RECORDS TO USE:
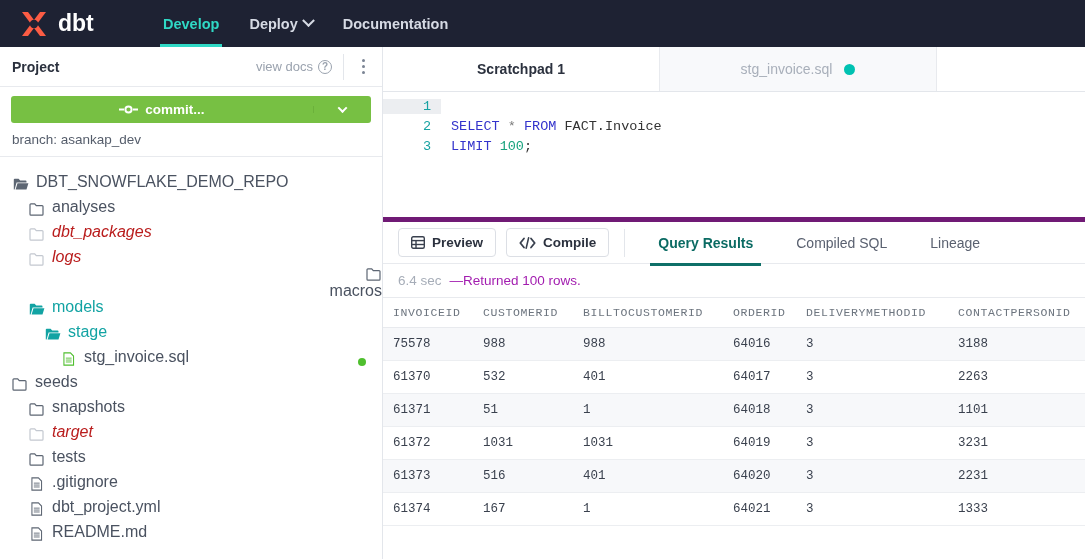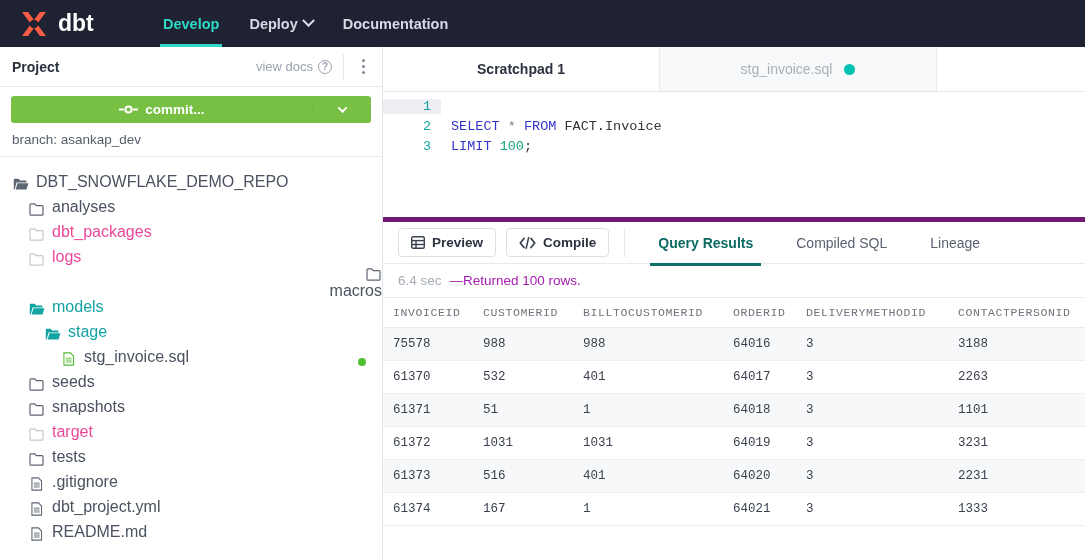--- a/index.html
+++ b/index.html
@@ -69,21 +69,21 @@
   .commit-main { flex: 1 1 auto; display: flex; align-items: center; justify-content: center; gap: 7px;
                  color: #ffffff; font-size: 13.5px; font-weight: bold; }
   .commit-split { width: 58px; border-left: 1px solid #6bb13b; display: flex; align-items: center; justify-content: center; }
   .chev-sm { width: 7px; height: 7px; border-right: 2px solid #ffffff; border-bottom: 2px solid #ffffff;
              transform: rotate(45deg) translate(-1px,-1px); }
   .branch { padding: 9px 0 9px 12px; font-size: 13.5px; color: #555d6b; border-bottom: 1px solid #e8eaee; }
 
   .tree { flex: 1 1 auto; overflow: hidden; padding-top: 9px; }
   .node { height: 25px; display: flex; align-items: flex-end; cursor: pointer; font-size: 16px; color: #4a5260; white-space: nowrap; }
   .node .lbl { margin-left: 7px; }
-  .node.muted { color: #ec4899; }
+  .node.muted { color: #b91c1c; font-style: italic; }
   .node.open .lbl { color: #12a3a3; }
   .node .dot { margin-left: auto; margin-right: 16px; width: 8px; height: 8px; border-radius: 50%; background: #4fbf2e; }
   .ic { width: 16px; height: 14px; flex: 0 0 16px; display:block; }
 
   
   .main { flex: 1 1 auto; display: flex; flex-direction: column; min-width: 0; background: #fff; }
 
   .tabbar { height: 45px; flex: 0 0 45px; display: flex; align-items: stretch; border-bottom: 1px solid #e3e6eb; background:#fff; }
   .tab { display: flex; align-items: center; justify-content: center; gap: 12px;
          padding: 0 20px; min-width: 277px; font-size: 14px; cursor: pointer;
@@ -242,21 +242,21 @@
           <div class="node" style="padding-left: 61px;">
             <svg viewBox="0 0 14 16" class="ic">
               <path d="M1.2 1 H8.6 L12.2 4.6 V15 H1.2 Z" fill="none" stroke="#4fbf2e" stroke-width="1.2"></path>
               <line x1="3.4" x2="10" y1="7" y2="7" stroke="#4fbf2e" stroke-width="1"></line>
               <line x1="3.4" x2="10" y1="9.2" y2="9.2" stroke="#4fbf2e" stroke-width="1"></line>
               <line x1="3.4" x2="10" y1="11.4" y2="11.4" stroke="#4fbf2e" stroke-width="1"></line>
             </svg>
             <span class="lbl">stg_invoice.sql</span>
             <span class="dot"></span>
           </div>
-          <div class="node" style="padding-left: 29px;">
+          <div class="node" style="padding-left: 12px;">
             <svg viewBox="0 0 16 14" class="ic">
               <path d="M1 12.3 V2.7 a0.9 0.9 0 0 1 0.9-0.9 H5.7 L7.3 3.6 H13.1 a0.9 0.9 0 0 1 0.9 0.9 V12.3 a0.9 0.9 0 0 1 -0.9 0.9 H1.9 A0.9 0.9 0 0 1 1 12.3 Z" fill="none" stroke="#5d6673" stroke-width="1.2"></path>
             </svg>
             <span class="lbl">seeds</span>
           </div>
           <div class="node" style="padding-left: 29px;">
             <svg viewBox="0 0 16 14" class="ic">
               <path d="M1 12.3 V2.7 a0.9 0.9 0 0 1 0.9-0.9 H5.7 L7.3 3.6 H13.1 a0.9 0.9 0 0 1 0.9 0.9 V12.3 a0.9 0.9 0 0 1 -0.9 0.9 H1.9 A0.9 0.9 0 0 1 1 12.3 Z" fill="none" stroke="#5d6673" stroke-width="1.2"></path>
             </svg>
             <span class="lbl">snapshots</span>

ACTIVITY:
Note how many lines of the material contain the string "flex". Then report that number by itself.

OUTPUT:
8